Each session builds on the preceding session’s conversation. Teachers report on strategies related to the previous meeting’s topic that they have tried, and they discuss new questions that have emerged.
Kindergarten teacher Erin Daly feels that the time to reflect at the end of the conversation, even if only a few minutes, is very valuable, giving her a chance to plan how she can move her practice forward. Preschool teacher David Ramsey appreciates the chance to talk to colleagues about teaching and learning.
Building knowledge and influencing practice through collaborative teacher research requires a culture in which teachers are accountable to themselves and each other. The facilitators, Marina, Ben, and Mara, support this culture in several ways. As noted above, we bring teachers’ ideas and practice to the forefront by beginning each session with teachers’ descriptions of how they have tried to support conversations and storytelling in their classrooms since the last meeting. We reproduce the teachers’ insights in several documents (for example, a list of prompts for supporting storytelling) and bring these documents back to the group for feedback. We check in with the teachers—individually and as a group—to see if there are ways our work can better support their teaching.
Given the multiple demands teachers face, helping them focus on one topic is a challenge. However, real learning comes when teachers have opportunities to carefully track, collect evidence, and reflect on one aspect of children’s learning over time.

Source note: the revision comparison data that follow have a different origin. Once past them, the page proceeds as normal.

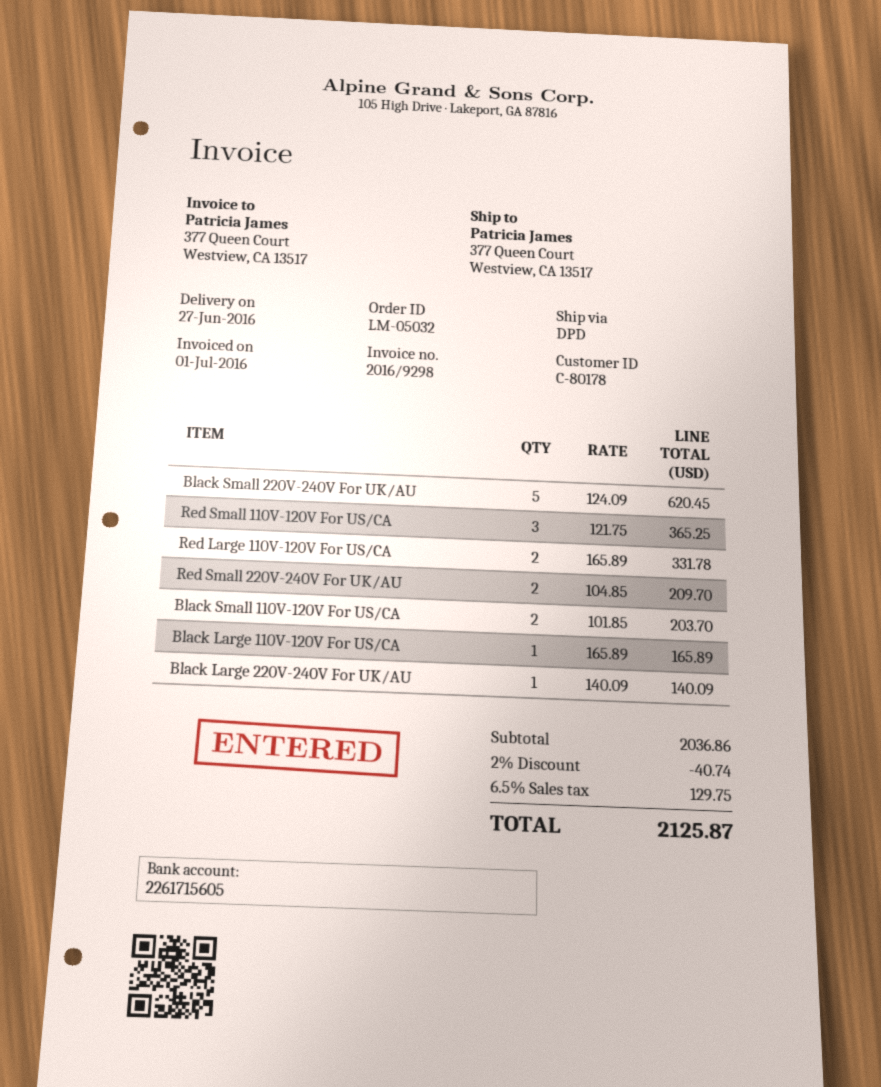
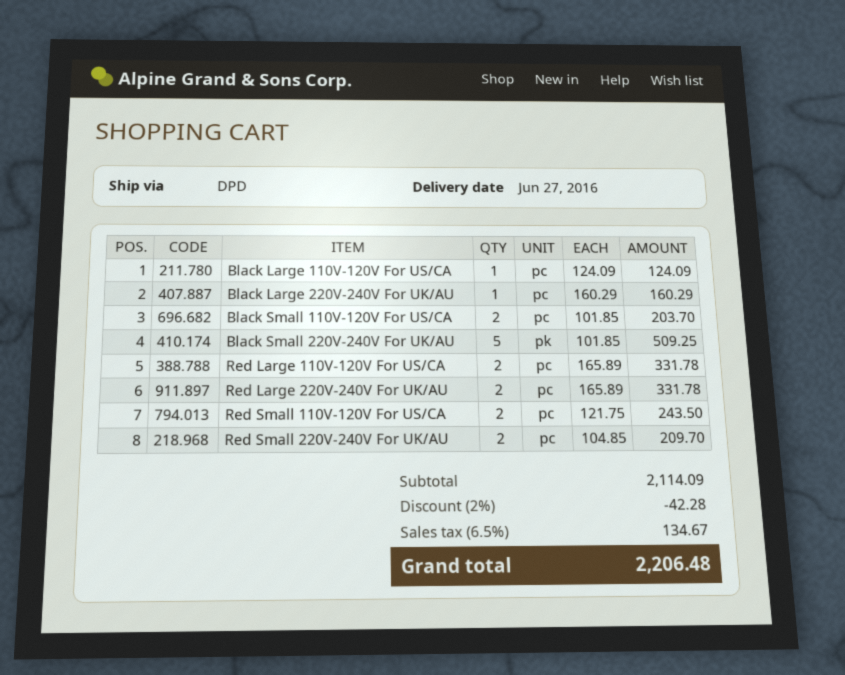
Black Small 220V-240V For UK/AU: 5 x 124.09 = 620.45 -> 5 x 101.85 = 509.25
Red Small 110V-120V For US/CA: 3 x 121.75 = 365.25 -> 2 x 121.75 = 243.50
Black Large 110V-120V For US/CA: 1 x 165.89 = 165.89 -> 1 x 124.09 = 124.09
Black Large 220V-240V For UK/AU: 1 x 140.09 = 140.09 -> 1 x 160.29 = 160.29
Red Large 220V-240V For UK/AU: none -> 2 x 165.89 = 331.78
subtotal: 2036.86 -> 2114.09
discount: 2% = 40.74 -> 2% = 42.28
tax: 6.5% = 129.75 -> 6.5% = 134.67
total: 2125.87 -> 2206.48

It is a process for which teacher research is well suited.
For questions concerning this project, please contact Ben Mardell at email@example.com.
For more information, visit Making Learning Visible: Understanding, Documenting, and Supporting Individual and Group Learning at www.pz.harvard.edu/mlv. See also Project Zero & Reggio Children’s Making Learning Visible: Children as Individual and Group Learners (Cambridge, MA: Project Zero, 2001).
Information about the Lee Academy can be found at http://boston.k12.ma.us/leeacademy/index.html.
Las Americas Early Education School Teacher Research Initiative in Collaboration with San Francisco State University
Isauro Michael Escamilla
San Francisco, California
Located in the heart of the Mission District of San Francisco, California, Las Americas Early Education School is part of the San Francisco Unified School District Child Development Program. Our school provides a nurturing educational program inspired by the project approach, an academic philosophy that embraces children’s interests as the starting point for in-depth study of specific topics through multiple media: reading, writing, drawing, field trips, and creative arts such as painting, collage-making, music, and movement.
Reflecting the ethnic, economic, cultural, and linguistic tapestry of our city, our school includes a multiage preschool program for children ages 3 to 5, a mainstreamed special education preK program, and an educational after-school and summer program for children in kindergarten through fifth grade. We aim to provide an environment-based curriculum using our school garden to connect nature, outdoor learning, and academic success. In our classrooms we offer children a rich variety of materials to explore and represent their ideas and emergent understanding on a variety of topics; in the process they create their own knowledge, with teachers offering support as needed at specific points of the learning experience.
Our staff has a commitment to support children’s interests and curiosity by listening, observing, and documenting. We document their theories, ideas, and feelings through stories, photographs, dictations, audiotaped conversations, and drawings. We believe that when children work and play in small groups they are better able to explore and understand concepts of literacy, numeracy, nature, and the creative arts. Besides ensuring the safety of the children and their social-emotional well-being, we believe that one of the most important and challenging roles as teachers is to present children with thought-provoking questions or situations that encourage them to expand their emergent analytical thinking.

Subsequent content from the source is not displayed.